━━━━━ DATA SECTION

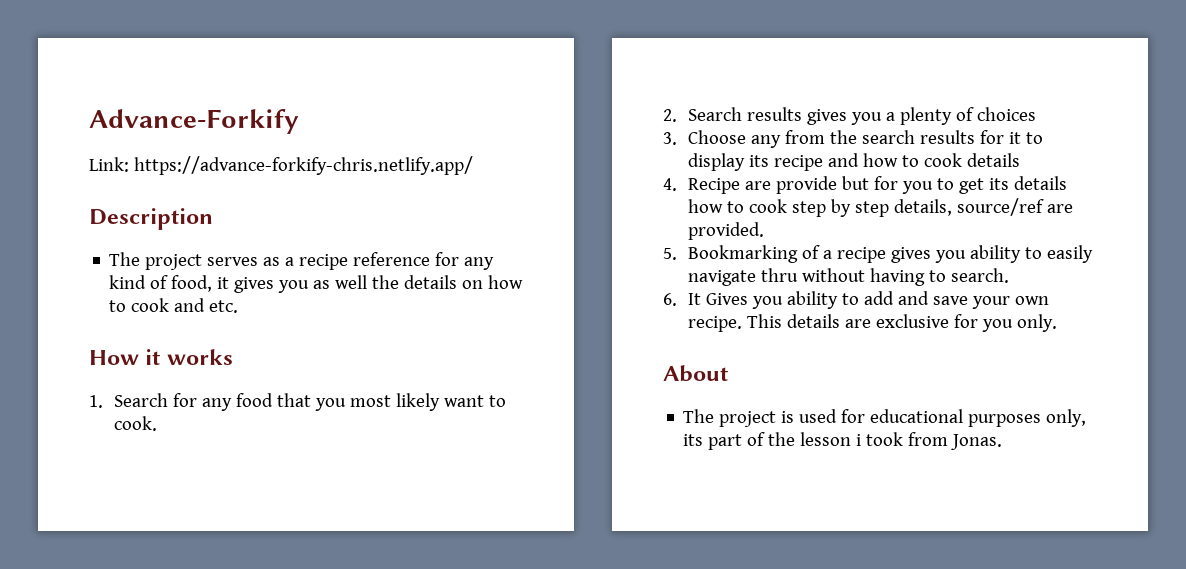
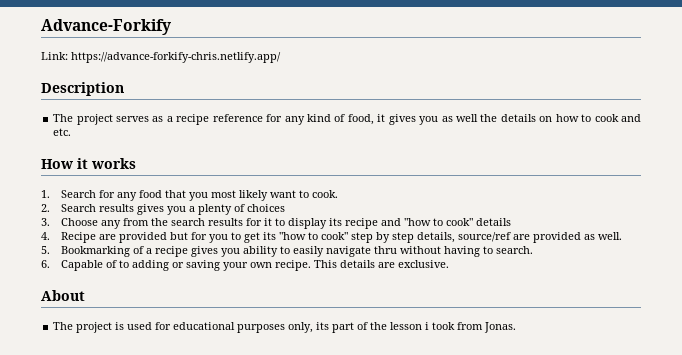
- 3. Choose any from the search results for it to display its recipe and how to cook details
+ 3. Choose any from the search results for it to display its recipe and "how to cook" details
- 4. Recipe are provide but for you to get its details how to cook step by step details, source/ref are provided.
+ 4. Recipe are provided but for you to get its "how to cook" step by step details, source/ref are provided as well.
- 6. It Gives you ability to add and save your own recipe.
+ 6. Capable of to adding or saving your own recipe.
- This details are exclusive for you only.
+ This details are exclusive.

━━━━━━━━━━
━━━━━ DATA SECTION

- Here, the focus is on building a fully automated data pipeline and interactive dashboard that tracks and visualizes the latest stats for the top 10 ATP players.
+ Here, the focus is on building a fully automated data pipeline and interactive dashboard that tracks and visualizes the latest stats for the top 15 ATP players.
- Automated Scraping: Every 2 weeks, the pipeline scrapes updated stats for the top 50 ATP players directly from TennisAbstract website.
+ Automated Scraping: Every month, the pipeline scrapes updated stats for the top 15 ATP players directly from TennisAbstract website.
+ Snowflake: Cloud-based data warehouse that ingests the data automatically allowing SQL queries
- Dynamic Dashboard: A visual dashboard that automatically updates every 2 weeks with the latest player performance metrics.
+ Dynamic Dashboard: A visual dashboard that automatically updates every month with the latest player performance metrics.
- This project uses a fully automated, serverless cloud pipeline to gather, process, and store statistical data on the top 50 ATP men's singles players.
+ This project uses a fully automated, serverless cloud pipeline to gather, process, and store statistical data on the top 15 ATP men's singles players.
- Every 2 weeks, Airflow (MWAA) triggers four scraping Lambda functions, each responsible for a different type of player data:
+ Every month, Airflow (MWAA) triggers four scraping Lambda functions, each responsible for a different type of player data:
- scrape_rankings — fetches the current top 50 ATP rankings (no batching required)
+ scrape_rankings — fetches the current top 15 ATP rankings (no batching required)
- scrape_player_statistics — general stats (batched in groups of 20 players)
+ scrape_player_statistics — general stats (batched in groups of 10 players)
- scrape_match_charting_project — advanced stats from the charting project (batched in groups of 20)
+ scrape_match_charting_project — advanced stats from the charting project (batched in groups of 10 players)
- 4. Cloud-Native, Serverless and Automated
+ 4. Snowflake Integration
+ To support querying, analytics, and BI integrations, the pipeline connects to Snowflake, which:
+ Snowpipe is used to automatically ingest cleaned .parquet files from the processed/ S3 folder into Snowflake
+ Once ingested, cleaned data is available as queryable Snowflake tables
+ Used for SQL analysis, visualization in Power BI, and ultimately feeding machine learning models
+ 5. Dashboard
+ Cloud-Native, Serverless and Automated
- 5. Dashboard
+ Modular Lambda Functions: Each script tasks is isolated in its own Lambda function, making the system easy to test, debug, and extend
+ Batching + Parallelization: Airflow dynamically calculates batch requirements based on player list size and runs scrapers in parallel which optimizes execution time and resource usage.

━━━━━━━━━━

Return word for word the lines above from the line with "- scrape_player_statistics —" to the line with "queryable Snowflake tables", including both and leaving out all others.

- scrape_player_statistics — general stats (batched in groups of 20 players)
+ scrape_player_statistics — general stats (batched in groups of 10 players)
- scrape_match_charting_project — advanced stats from the charting project (batched in groups of 20)
+ scrape_match_charting_project — advanced stats from the charting project (batched in groups of 10 players)
- 4. Cloud-Native, Serverless and Automated
+ 4. Snowflake Integration
+ To support querying, analytics, and BI integrations, the pipeline connects to Snowflake, which:
+ Snowpipe is used to automatically ingest cleaned .parquet files from the processed/ S3 folder into Snowflake
+ Once ingested, cleaned data is available as queryable Snowflake tables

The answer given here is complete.